The German sportswear giant is the latest company to cut ties with Mr. West, now known as Ye, after his antisemitic remarks. Ending the partnership is expected to hurt company profits.
For more than two weeks, as Kanye West made a series of antisemitic remarks and embraced a slogan associated with white supremacists, Adidas, the most important partner in his fashion empire, said only that its relationship with the rapper and designer was “under review.”
But as Ye, as Mr. West is now known, continued his offensive behavior, and with the condemnation of his remarks growing more widespread, Adidas announced Tuesday that it would cut ties with him — a move the company said would cost it 250 million euros ($246 million) this year.
The end of their nearly decade-long partnership — which one estimate said was worth close to $100 million annually to Ye — raised questions of what would come next for Ye, who has been one of the most influential pop stars of recent decades but has become increasingly polarizing and unreliable. CAA, Ye’s former talent agency, no longer represents him and Def Jam, his longtime record company, said that his contract had expired last year.
adidas does not tolerate antisemitism and any other sort of hate speech. Ye’s recent comments and actions have been unacceptable, hateful and dangerous, and they violate the company’s values of diversity and inclusion, mutual respect and fairness.
After a thorough review, the company has taken the decision to terminate the partnership with Ye immediately, end production of Yeezy branded products and stop all payments to Ye and his companies. adidas will stop the adidas Yeezy business with immediate effect.
This is expected to have a short-term negative impact of up to €250 million on the company’s net income in 2022 given the high seasonality of the fourth quarter.

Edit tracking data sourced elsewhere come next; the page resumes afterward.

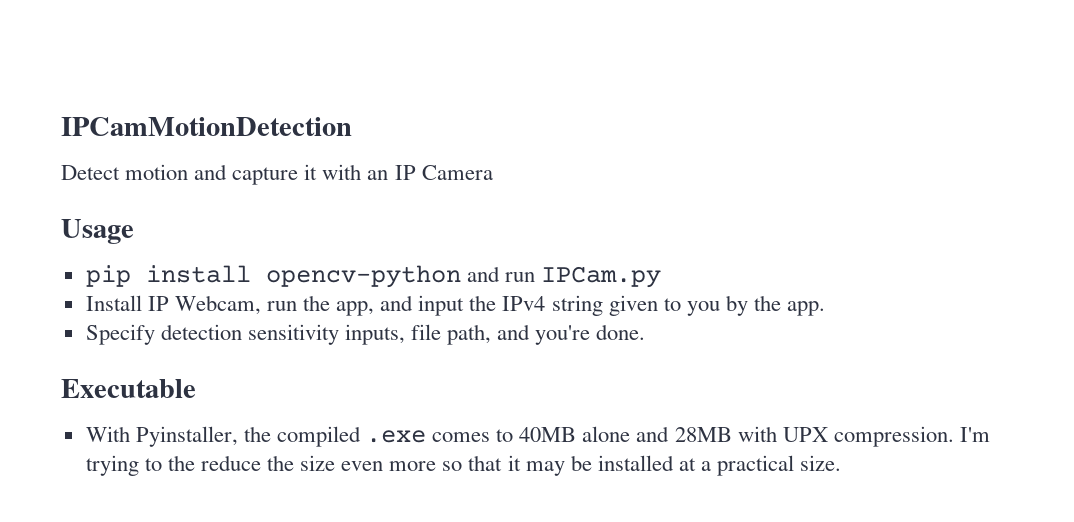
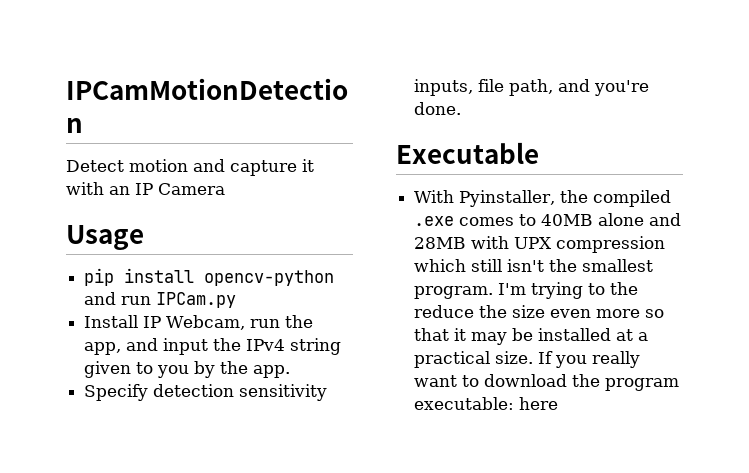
- With Pyinstaller, the compiled .exe comes to 40MB alone and 28MB with UPX compression.
+ With Pyinstaller, the compiled .exe comes to 40MB alone and 28MB with UPX compression which still isn't the smallest program.
+ If you really want to download the program executable: here

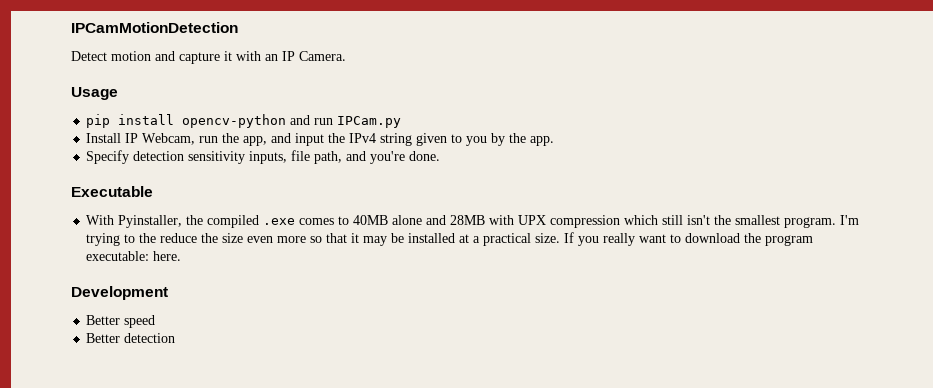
- Detect motion and capture it with an IP Camera
+ Detect motion and capture it with an IP Camera.
- If you really want to download the program executable: here
+ If you really want to download the program executable: here.
+ Development
+ Better speed
+ Better detection

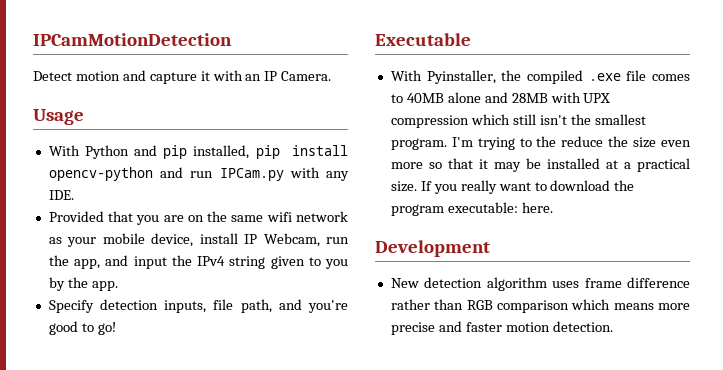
- pip install opencv-python and run IPCam.py
- Install IP Webcam, run the app, and input the IPv4 string given to you by the app.
+ With Python and pip installed, pip install opencv-python and run IPCam.py with any IDE.
+ Provided that you are on the same wifi network as your mobile device, install IP Webcam, run the app, and input the IPv4 string given to you by the app.
- Specify detection sensitivity inputs, file path, and you're done.
+ Specify detection inputs, file path, and you're good to go!
- With Pyinstaller, the compiled .exe comes to 40MB alone and 28MB with UPX compression which still isn't the smallest program.
+ With Pyinstaller, the compiled .exe file comes to 40MB alone and 28MB with UPX compression which still isn't the smallest program.
- Better speed
- Better detection
+ New detection algorithm uses frame difference rather than RGB comparison which means more precise and faster motion detection.

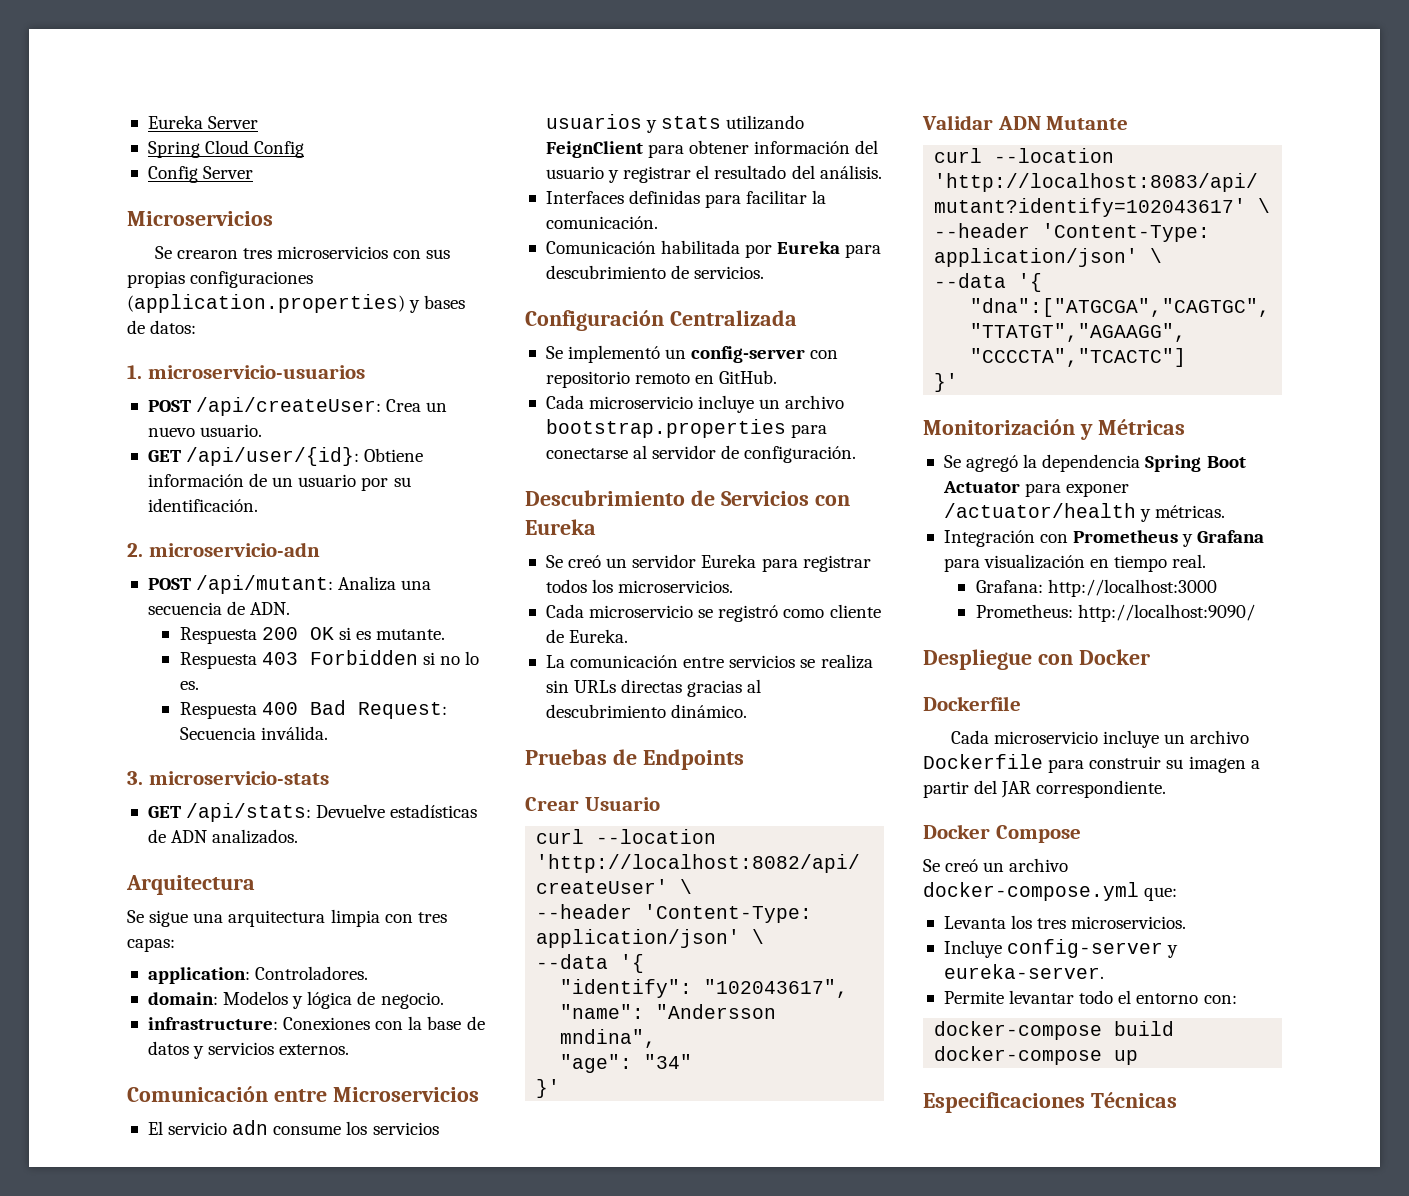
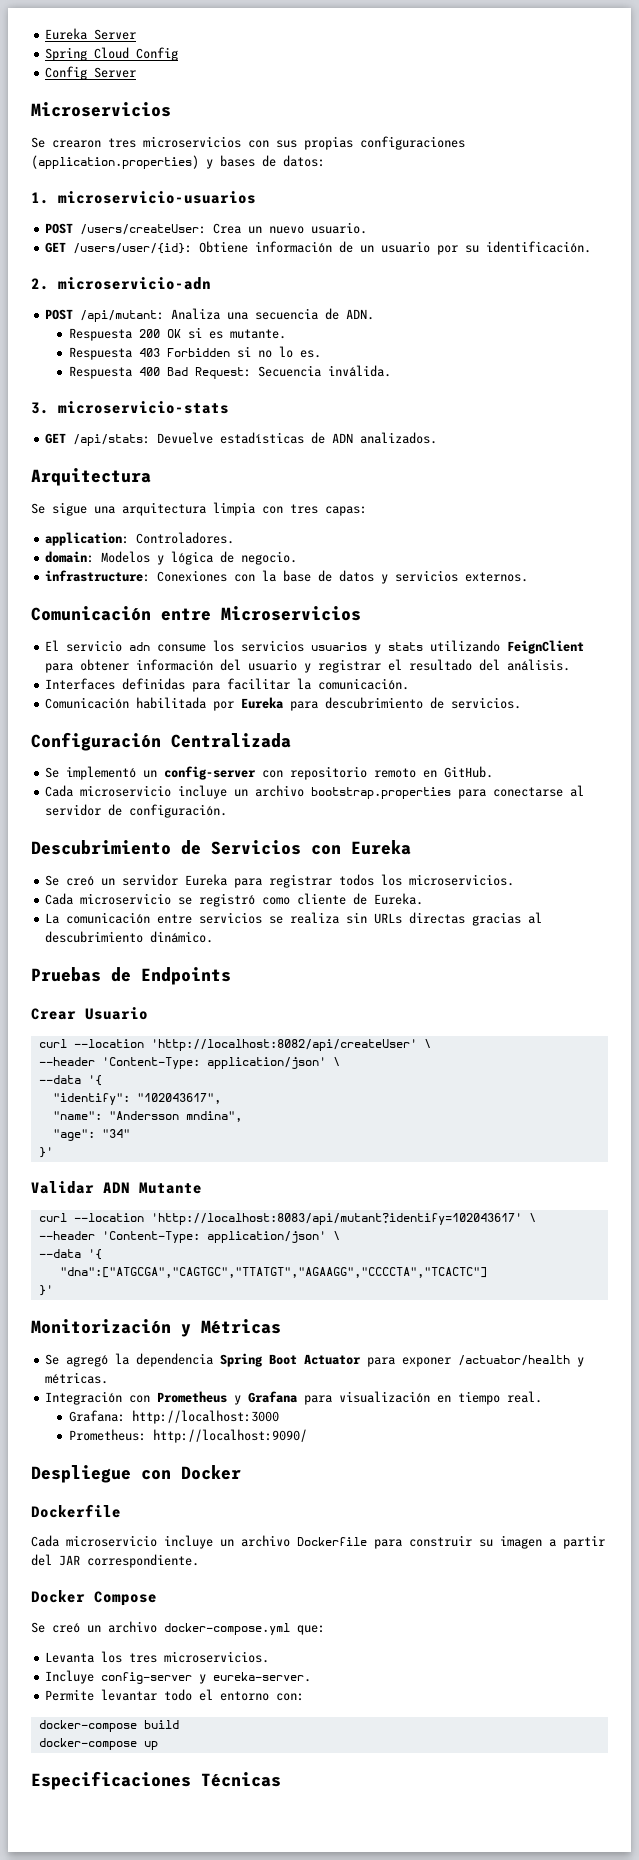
- POST /api/createUser: Crea un nuevo usuario.
+ POST /users/createUser: Crea un nuevo usuario.
- GET /api/user/{id}: Obtiene información de un usuario por su identificación.
+ GET /users/user/{id}: Obtiene información de un usuario por su identificación.

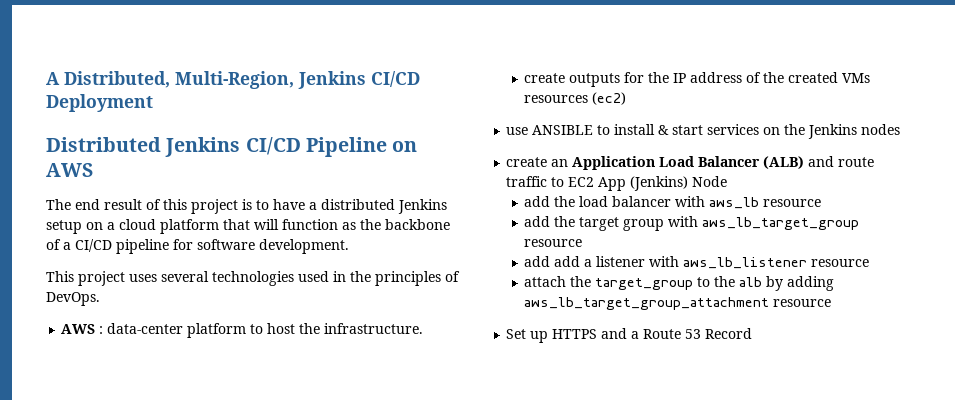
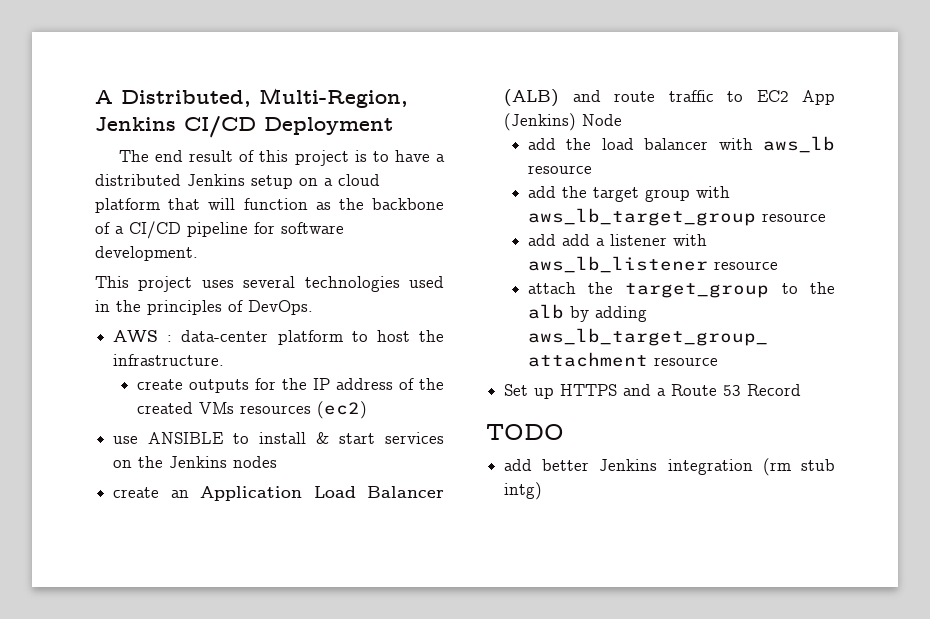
- Distributed Jenkins CI/CD Pipeline on AWS
+ TODO
+ add better Jenkins integration (rm stub intg)

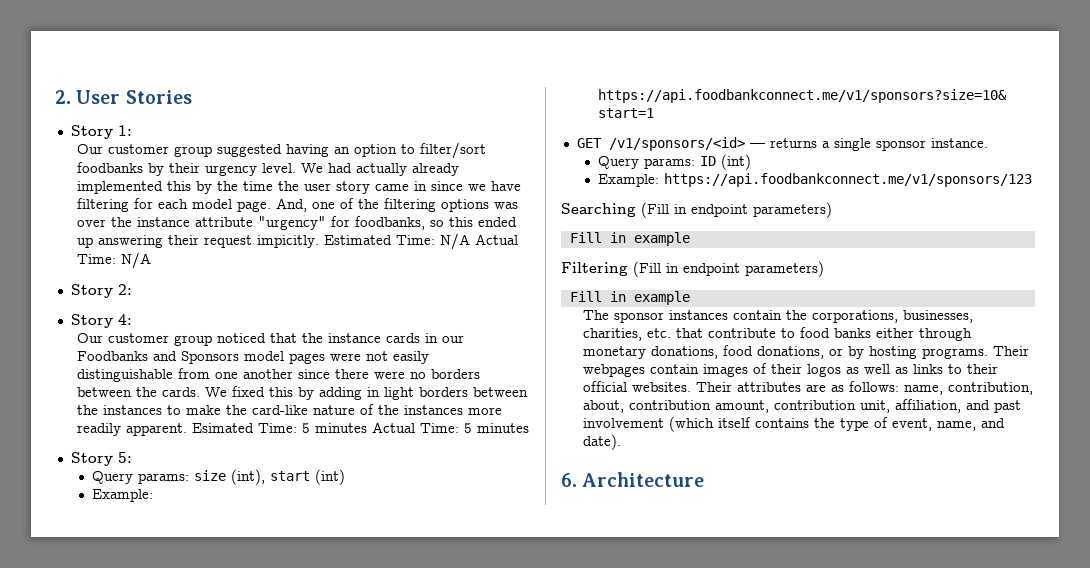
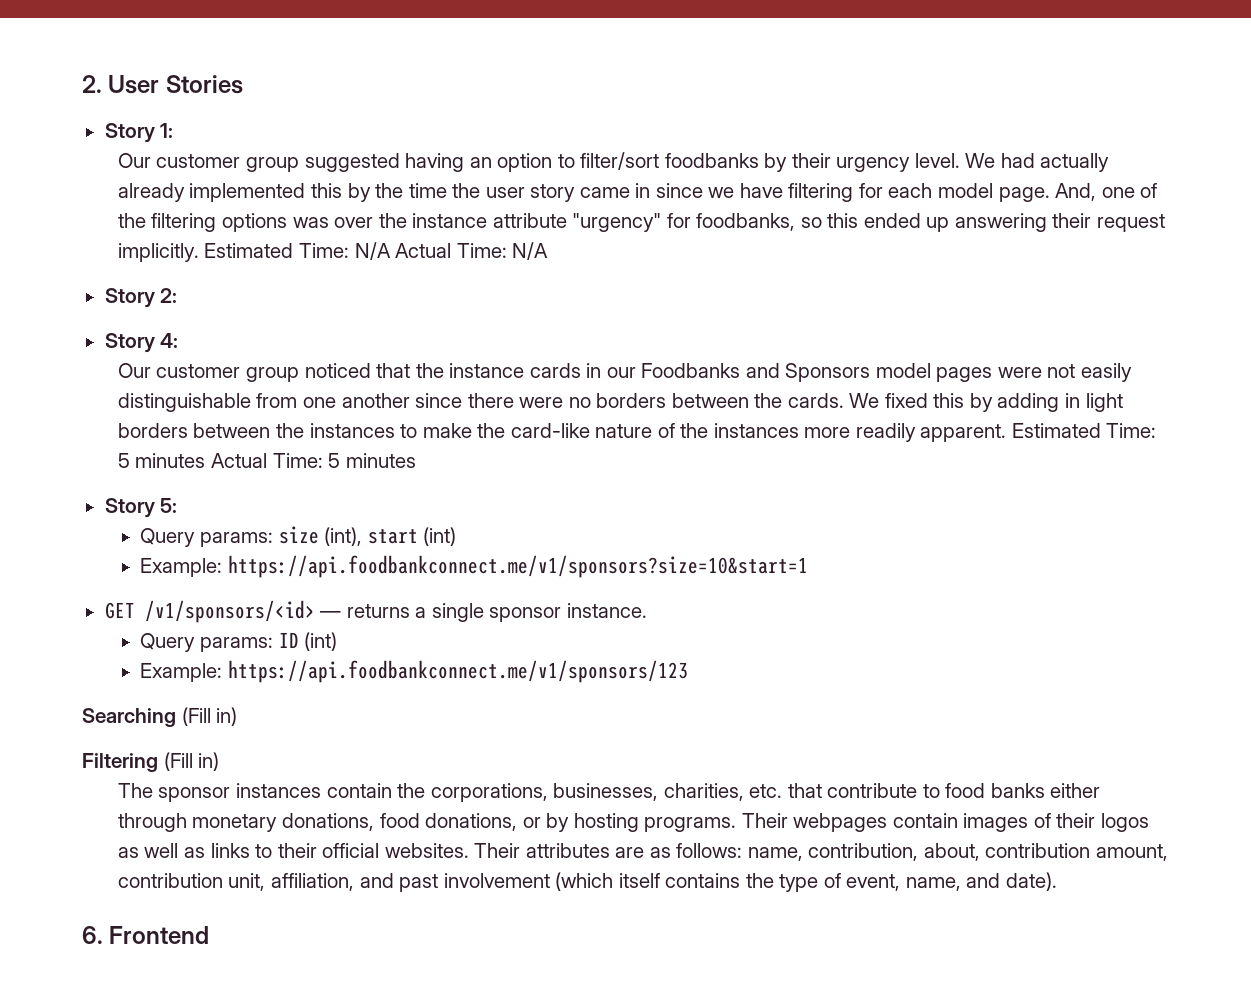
- And, one of the filtering options was over the instance attribute "urgency" for foodbanks, so this ended up answering their request impicitly.
+ And, one of the filtering options was over the instance attribute "urgency" for foodbanks, so this ended up answering their request implicitly.
- Esimated Time: 5 minutes Actual Time: 5 minutes
+ Estimated Time: 5 minutes Actual Time: 5 minutes
- Searching (Fill in endpoint parameters)
- Fill in example
- Filtering (Fill in endpoint parameters)
- Fill in example
+ Searching (Fill in)
+ Filtering (Fill in)
- 6. Architecture
+ 6. Frontend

adidas is the sole owner of all design rights to existing products as well as previous and new colorways under the partnership. More information will be given as part of the company’s upcoming Q3 earnings announcement on November 9, 2022.
Though Adidas was among the first of Yeezy’s corporate partners to announce publicly — on Oct. 6 — that it had placed the relationship under “review,” the fact that the company did not move faster to officially sever the ties began to take a toll. The Anti-Defamation League shot back, “What more do you need to review?”
Like many of Ye’s other fashion connections, Adidas seemed to be dragging its feet, perhaps hoping for a public apology that could turn things around. Unlike Ye’s other fashion relationships, which were largely unofficial and based on mutually advantageous appearances, untangling the deal between Yeezy and Adidas would have major contractual and long-term implications; the two brands were intertwined not just publicly, but financially and logistically as well. For Adidas, the partnership was worth more than 10 percent of the more than $2 billion it made in profit last year.
The Anti-Defamation League stepped up its pressure on Adidas this week, after members of a hate group hung a banner reading “Kanye is right about the Jews” over a Los Angeles freeway.
In Germany, the Central Council of Jews called on the company to cut ties to Ye. “The historical responsibility of Adidas lays not only in the German roots of the company, but also in its entanglement with the Nazi regime,” Josef Schuster, the head of the council, said. “I simply expect such a company to take a strict position regarding antisemitism.”
The founder of Adidas, Adi Dassler, belonged to the nazi party, and his factory was forced to produce munitions in the final years of the war. It was only thanks to the sworn statement of a Jewish friend that he was allowed to found the present-day company after World War II ended. Antisemitic statements made online can lead to prosecution in Germany, and companies with ties to the Nazi era are expected to act to prevent the return of such sentiment.
She pointed out that while Adidas had severed ties with athletes who failed drug tests, or were “difficult to work with,” it was “unwilling to denounce hate speech, the perpetuation of dangerous stereotypes and blatant racism by one of our top brand partners,” she wrote.